Comprehensive Coverage with tons of Real world examples
Based on a few recommendations I'd read around the blogsphere I ordered a copy of Pro Spring and I've gotta say I've been hugely impressed. For a new web project I've been learning the Spring Framework.

I've been reading/implementing for around two weeks. When it arrived I was sure it was a lemon (how could it cover MVC in a measly 45 pages?). What I didn't count on was how *good* the examples are.
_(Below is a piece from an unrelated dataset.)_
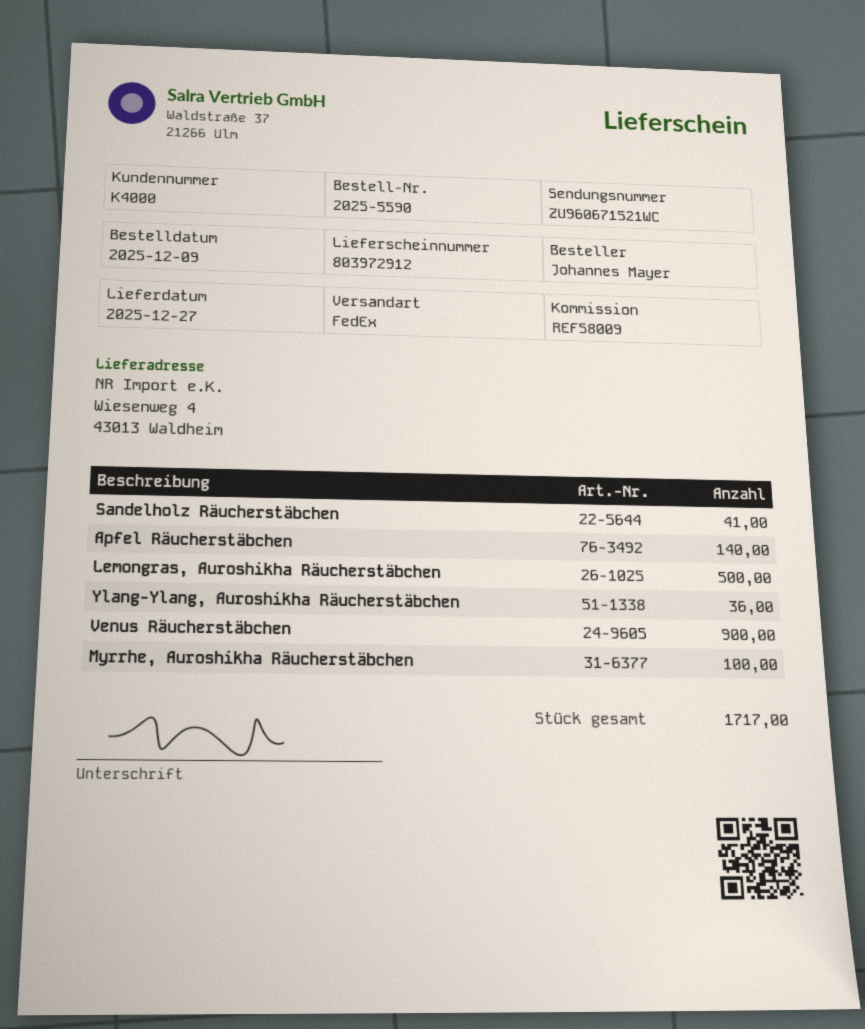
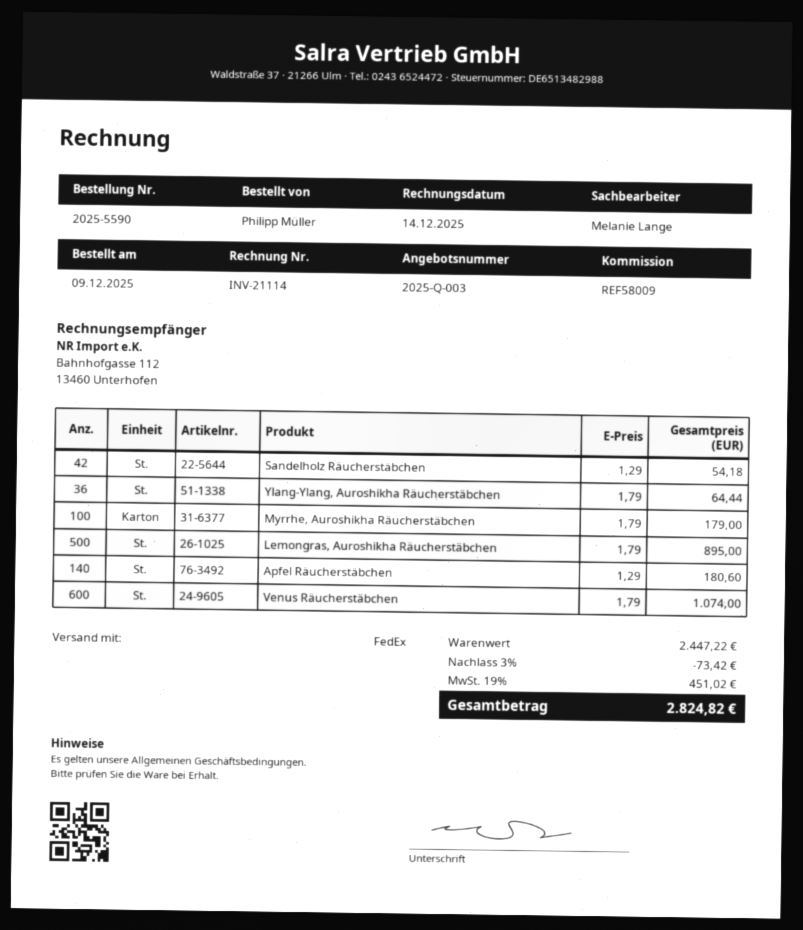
ordered by: Johannes Mayer -> Philipp Müller
Sandelholz Räucherstäbchen: 41 -> 42
Venus Räucherstäbchen: 900 -> 600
Sure, you don't get the total coverage of a dedicated MVC book, but you get *excellent* coverage of more areas of the framework than you could possibly imagine.

The database-driven web app I'm building is using Velocity, iBatis, Postgres and Spring, and, even though I've used iBatis before, I've learned heaps of tricks while reading the Spring/iBatis integration chapter (like using inheritance in resultmaps). I've got parent/child selects and inserts going on, I've got my auditing going to the database (using a Spring HandlerInterceptor to check page access), I've got connection pooling and all sorts of cool stuff. And I've been having a ball all the way through.

Even the mail integration chapter is awesome! Gives great examples of generating rich html emails using Velocity with embedded images (exactly the thing I've always wanted to do with mail!).

The appendix on unit testing is also full of gems! What a great idea to have a transactional unit test that you can roll back when your test is done without touching your test db!

What has really surprised me about this book is the rich quality of the examples. There have really picked stuff that you want to do in the real world. In fact, the more I get into this book, the more battle tested it feels. It definitely has the feel of "we've built a dozen production apps in this framework, and here's the dirt on what we've learned along the way". I *love* that in a book!

I've had a scan through Spring in Action and at first glance it doesn't seem to have either the breadth or depth of Pro Spring. Matt Raible's Spring Live looks very cool, though (particularly since he has stuff in there about Spring WebFlow). Be good if SourceBeat provided a detailed table of contents, though, where you could see the details of what's covered before buying a copy (rather than just see the title of each chapter).

Anyways, Pro Spring gets a huge tick from me! Great job, Rob & Jan! And great stuff apress! Highly recommended!.


The best book for learning Spring


Every chapter is written very well and the book has extensive coverage of all of Spring's features as well as beefy examples that really help one to grasp the concepts. I recommend this book and also "Java Development with the Spring Framework" by Wrox (Wiley). The JDBC chapter is a bit weaker than the rest of the chapters, but all in all it's a great book and I highly recommend it.